Step S16: and establishing a three-dimensional construction model according to the horizon model, the fault model and the real drilling well hierarchical data of the target reservoir of the target well area. That is, a three-dimensional structural model (as shown in fig. 2) combined with the well seismic data of the target reservoir of the target well zone is established by using the real drilling well hierarchical data through the fault model and the horizon model. The three-dimensional structure model created in step S16 described above can simulate the geological structure of the target reservoir of the target well.
In the above steps, the horizon model, the fault model and the three-dimensional structure model are established based on the SEGY data volume, the horizon data and the fault data in the seismic interpretation result of the target well region, and the drilling data, the logging data and the oil testing data of the target reservoir layer of the target well region.
In step S20, a single-well micro-fracture development model needs to be established according to the sem image of the core sample.
As shown in fig. 3a to 3c, in the embodiment of the present invention, the step S20 includes the following steps:
step S21: performing borehole wall coring on the target reservoir of the target well zone to obtain a rock core sample;
preferably, according to the size, shape and structural development condition of the target well zone, at least the exploratory well distribution at the important boundary and structural development position of the target well zone is ensured, sidewall coring is performed at the well section where the target reservoir of the exploratory well is located, and a core sample is ensured to be in each small layer.
Step S22: performing a scanning electron microscope experiment on the core sample by using a scanning electron microscope to obtain a scanning electron microscope image of the core sample;
preferably, a common scanning electron microscope and an argon ion polishing emission scanning electron microscope experiment are performed on all core samples obtained from the target well zone, so as to obtain a high-resolution scanning electron microscope image (as shown in fig. 3 a) of the core sample, and lay the foundation for obtaining the face porosity of the microcracks of the core sample.
Step S23: carrying out binarization processing on the scanning electron microscope image;
preferably, the scanning electron microscope image of the core sample is subjected to binarization processing, and the specific processing steps are as follows: firstly, setting the gray value of a pixel point on the scanning electron microscope image to be 0 or 255, so that the scanning electron microscope image presents a black-and-white effect and becomes a gray image; and then, selecting a gray threshold value to enable the gray image to still reflect the microscopic pore characteristics of the core sample.
Preferably, the gray threshold can be adjusted according to actual needs.
Preferably, the selecting step of the threshold value is: firstly, determining a reasonable threshold, wherein in the gray level image, the part larger than the threshold is a rock skeleton, the part smaller than the threshold is a micro pore, and finally determining the pore gray level threshold of each core sample by adopting a mode of selecting for many times and comparing the processed scanning electron microscope image with the original scanning electron microscope image.

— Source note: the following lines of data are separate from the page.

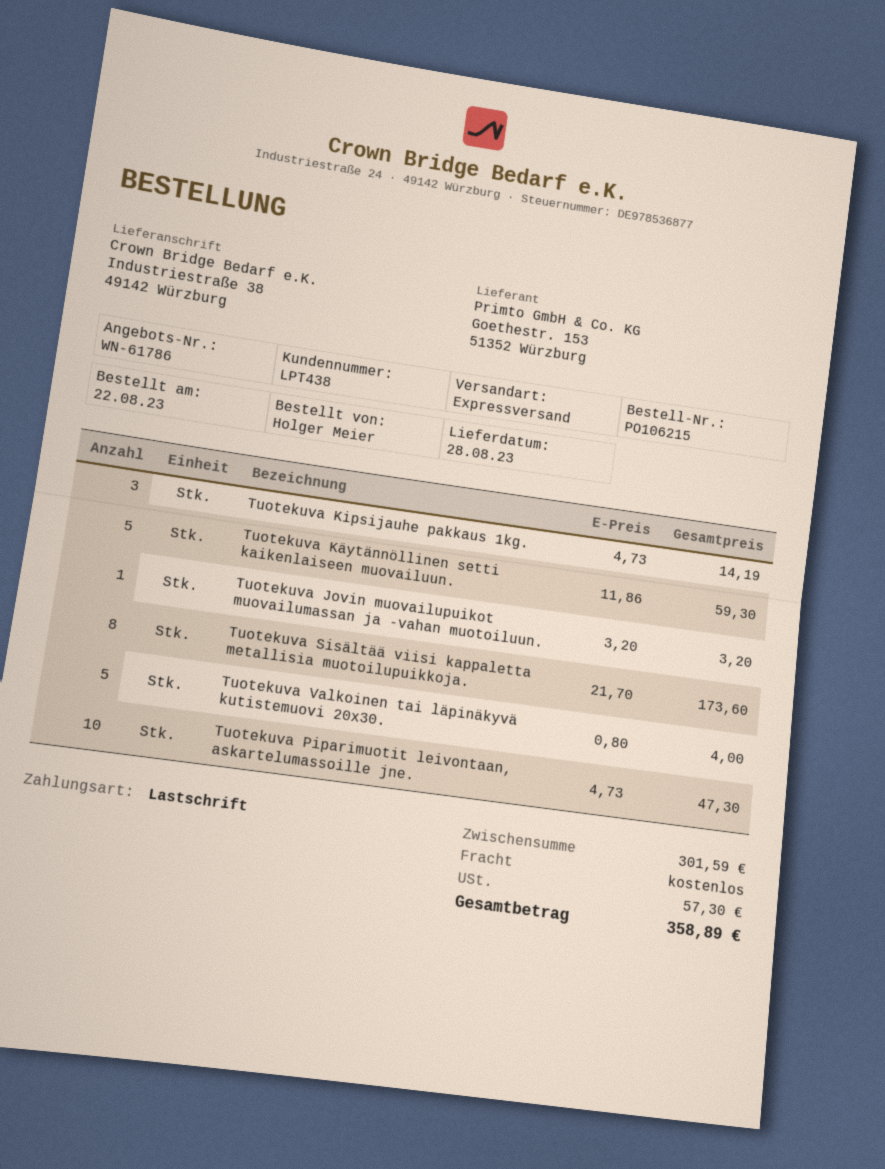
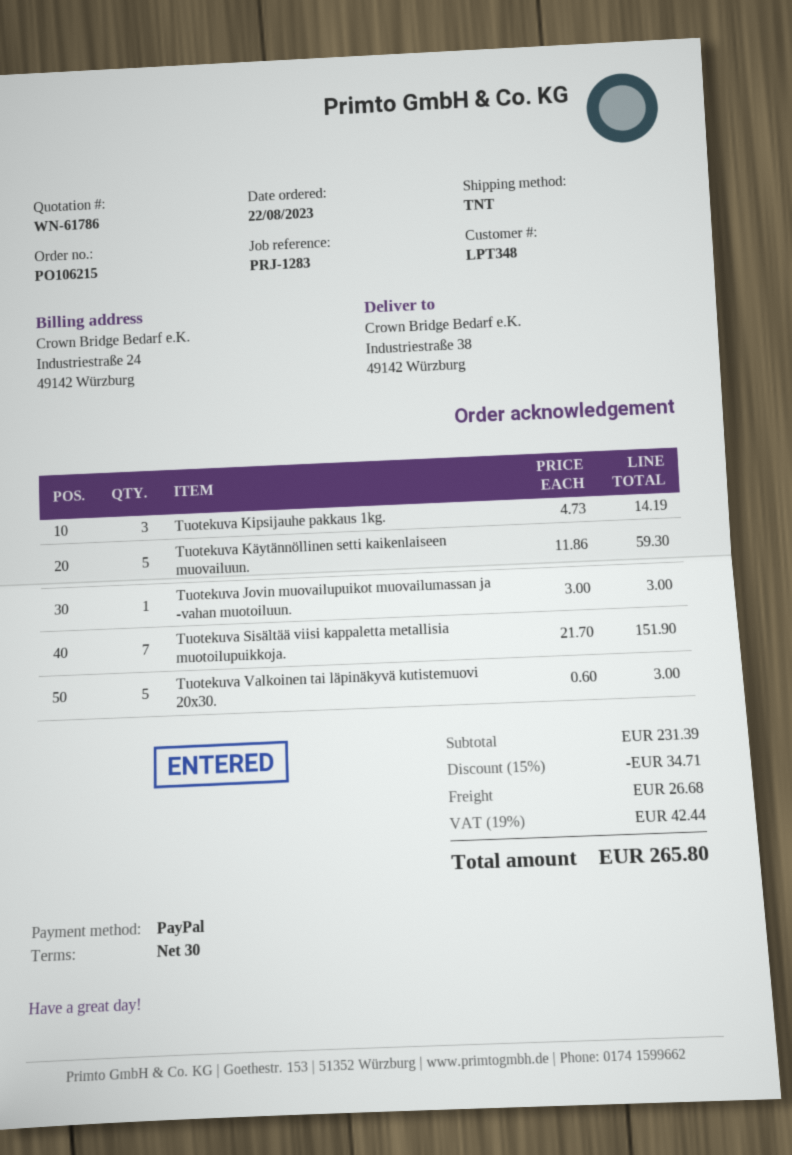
customer number: LPT438 -> LPT348
payment method: direct debit -> PayPal
shipping method: express -> TNT
Tuotekuva Jovin muovailupuikot muovailumassan ja -vahan muotoiluun.: 1 x 3.20 = 3.20 -> 1 x 3.00 = 3.00
Tuotekuva Sisältää viisi kappaletta metallisia muotoilupuikkoja.: 8 x 21.70 = 173.60 -> 7 x 21.70 = 151.90
Tuotekuva Valkoinen tai läpinäkyvä kutistemuovi 20x30.: 5 x 0.80 = 4.00 -> 5 x 0.60 = 3.00
Tuotekuva Piparimuotit leivontaan, askartelumassoille jne.: 10 x 4.73 = 47.30 -> none
subtotal: 301.59 -> 231.39
discount: none -> 15% = 34.71
shipping: 0.00 -> 26.68
tax: 57.30 -> 42.44
total: 358.89 -> 265.80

By selecting the gray threshold, the gray image can still reflect the overall and local characteristics of the scanning electron microscope image. In an embodiment of the invention, as shown in fig. 3b, the selected gray level threshold is 5.

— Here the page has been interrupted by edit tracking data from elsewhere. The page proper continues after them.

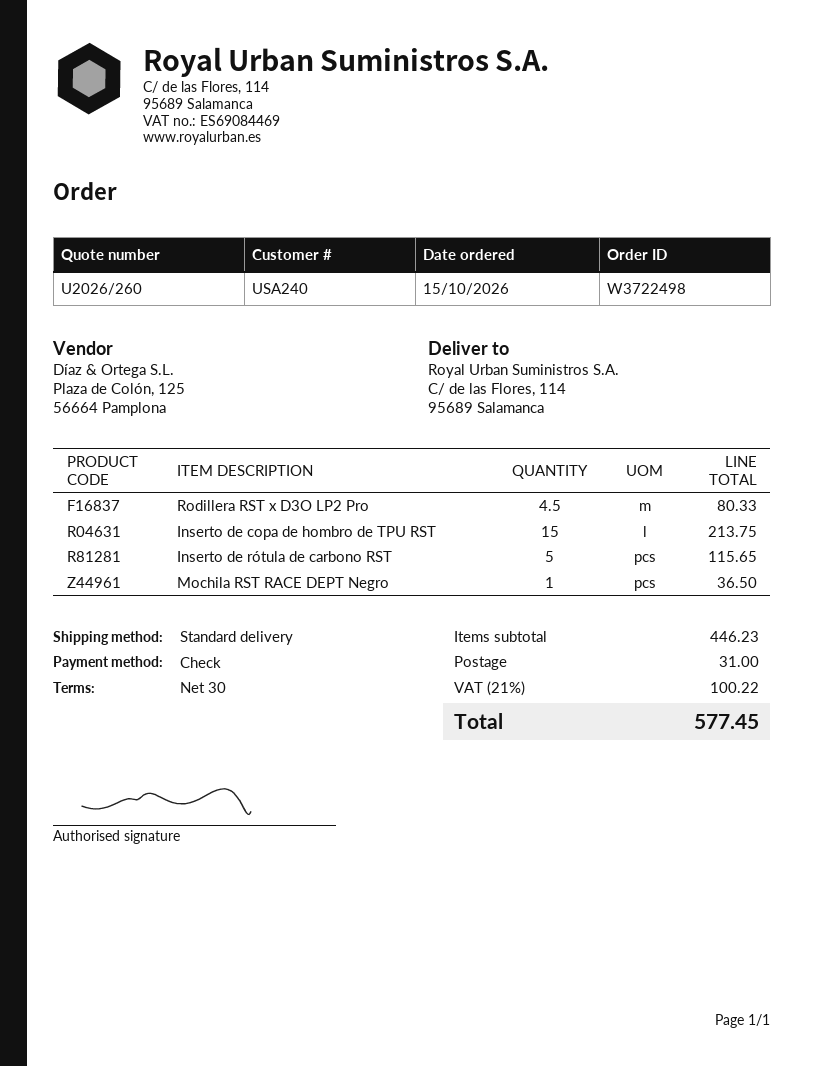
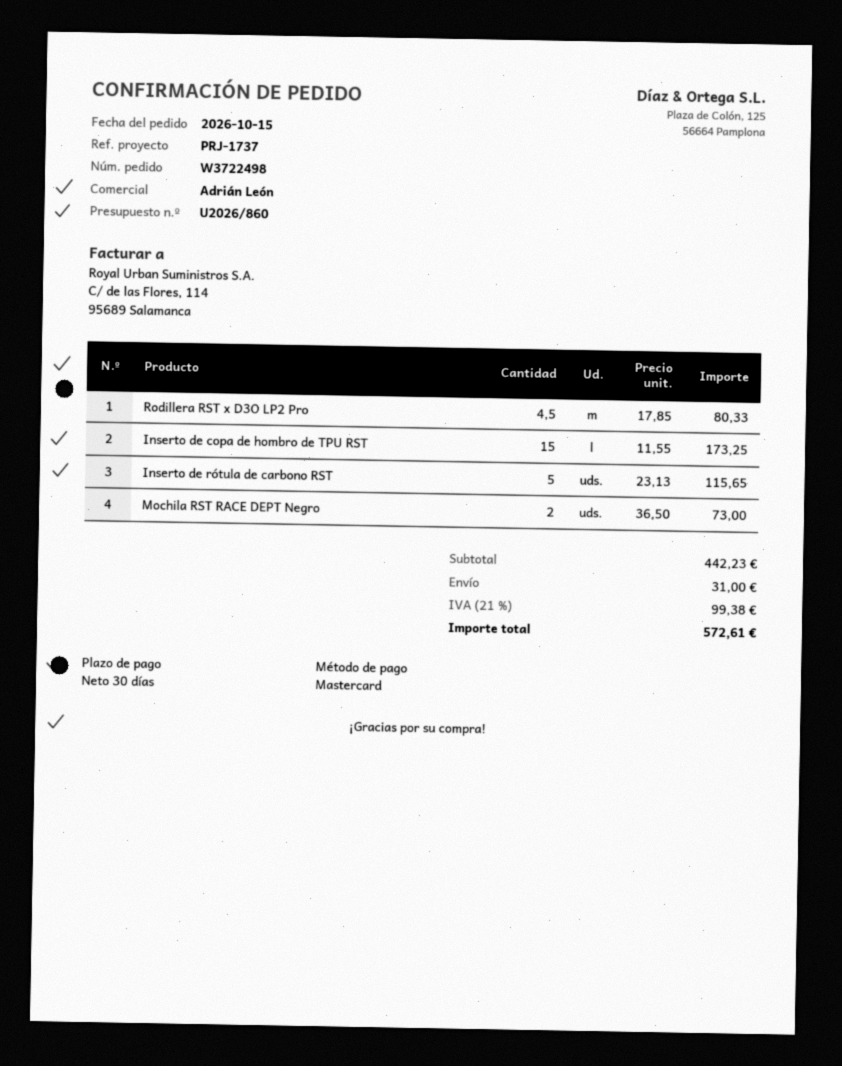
quote number: U2026/260 -> U2026/860
payment method: cheque -> Mastercard
Inserto de copa de hombro de TPU RST: 15 for 213.75 -> 15 for 173.25
Mochila RST RACE DEPT Negro: 1 for 36.50 -> 2 for 73.00
subtotal: 446.23 -> 442.23
tax: 21% = 100.22 -> 21% = 99.38
total: 577.45 -> 572.61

Preferably, the microcracks are determined mainly by microscopic recognition, and mainly by pore morphology, fillers, and the like.
Step S24: carrying out gridding processing on the scanning electron microscope image after the binarization processing;
in the above steps, the gridding processing is performed on the scanning electron microscope image, which is beneficial to the subsequent analysis of the scanning electron microscope image.

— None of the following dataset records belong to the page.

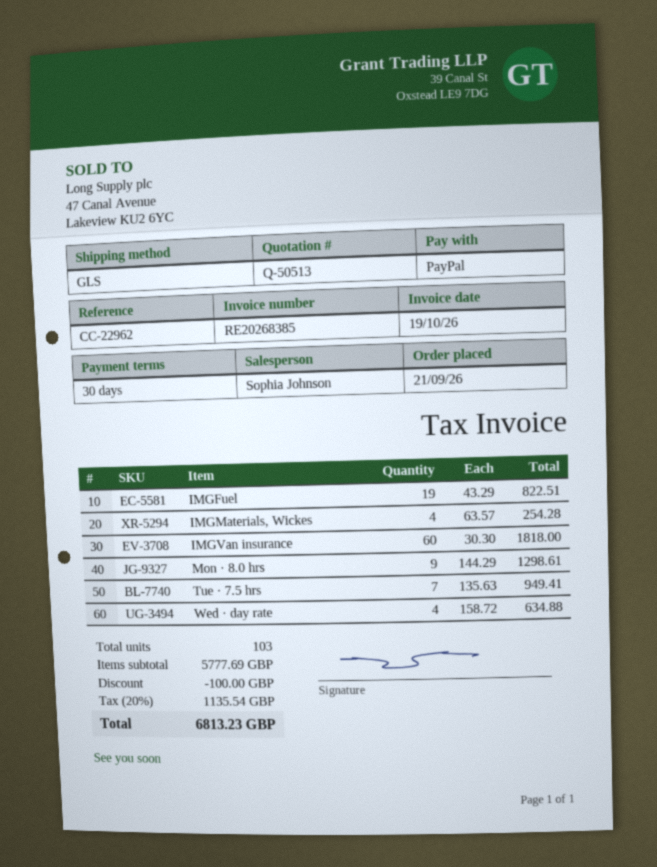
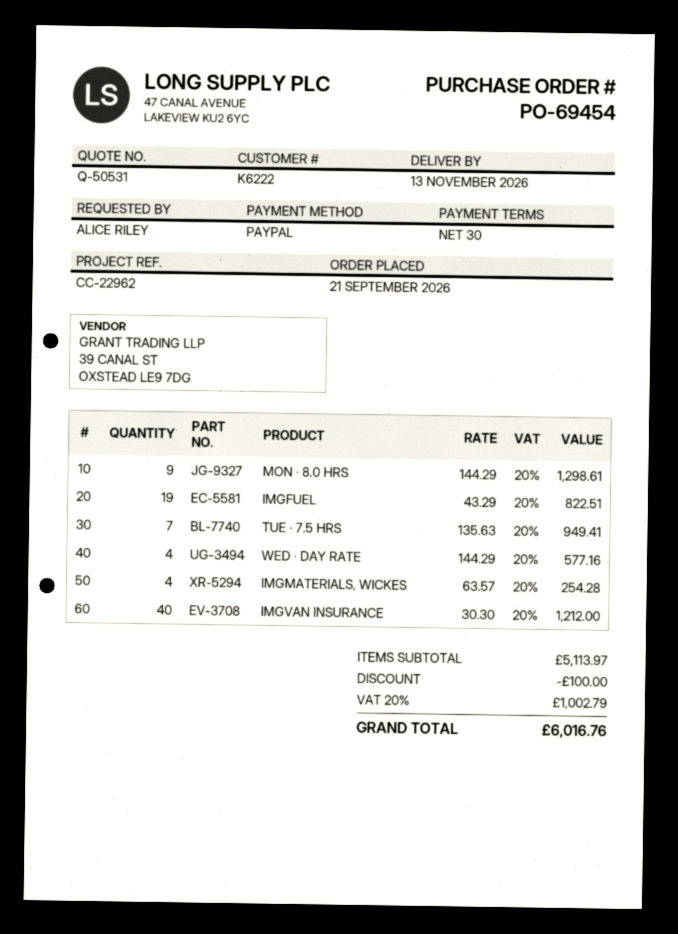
quote number: Q-50513 -> Q-50531
IMGVan insurance: 60 x 30.30 = 1818.00 -> 40 x 30.30 = 1212.00
Wed · day rate: 4 x 158.72 = 634.88 -> 4 x 144.29 = 577.16
subtotal: 5777.69 -> 5113.97
tax: 20% = 1135.54 -> 20% = 1002.79
total: 6813.23 -> 6016.76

Step S25: obtaining the face porosity of the microcracks of the core sample;
preferably, the microscopic porosity of the surface of the micro-pores of the different sections of each core sample is obtained by a "gridding method", and the average value is the surface porosity of the core sample. Specifically, according to the morphological characteristics of the microcracks, marking the microcracks on a scanning electron microscope image subjected to binarization processing by using orange color (as shown in fig. 3c, an orange part is represented by an area with the same color indicated by a reference mark "a" in fig. 3 c), and calculating the proportion of the orange area to the total area of the core sample represented by the scanning electron microscope image by using a grid method, namely the face porosity of the microcracks of the core sample. Through the steps, the total surface porosity of the microcracks can be obtained, and the proportion of the surface porosity of the microcracks to the total surface porosity of the micro pores can also be obtained.
Preferably, the micro pores include inorganic pores, organic pores, micro cracks, and the like.
Step S26: and establishing a single-well microcrack development model according to the face porosity of the microcracks.
Preferably, the development degree of the small-layer microcracks is represented by the face porosity of the microcracks, and a single-well microcrack development model is established according to the development degree of the microcracks.
In step S20, the development model of the microcracks of the single well of the target well zone may be established only according to the sem image of the single well in the target well zone that has undergone the sidewall coring and obtained the core sample and the sem image of the core sample, or may be established after the sem image of the core sample is obtained by performing the sidewall coring on the single well in the target well zone.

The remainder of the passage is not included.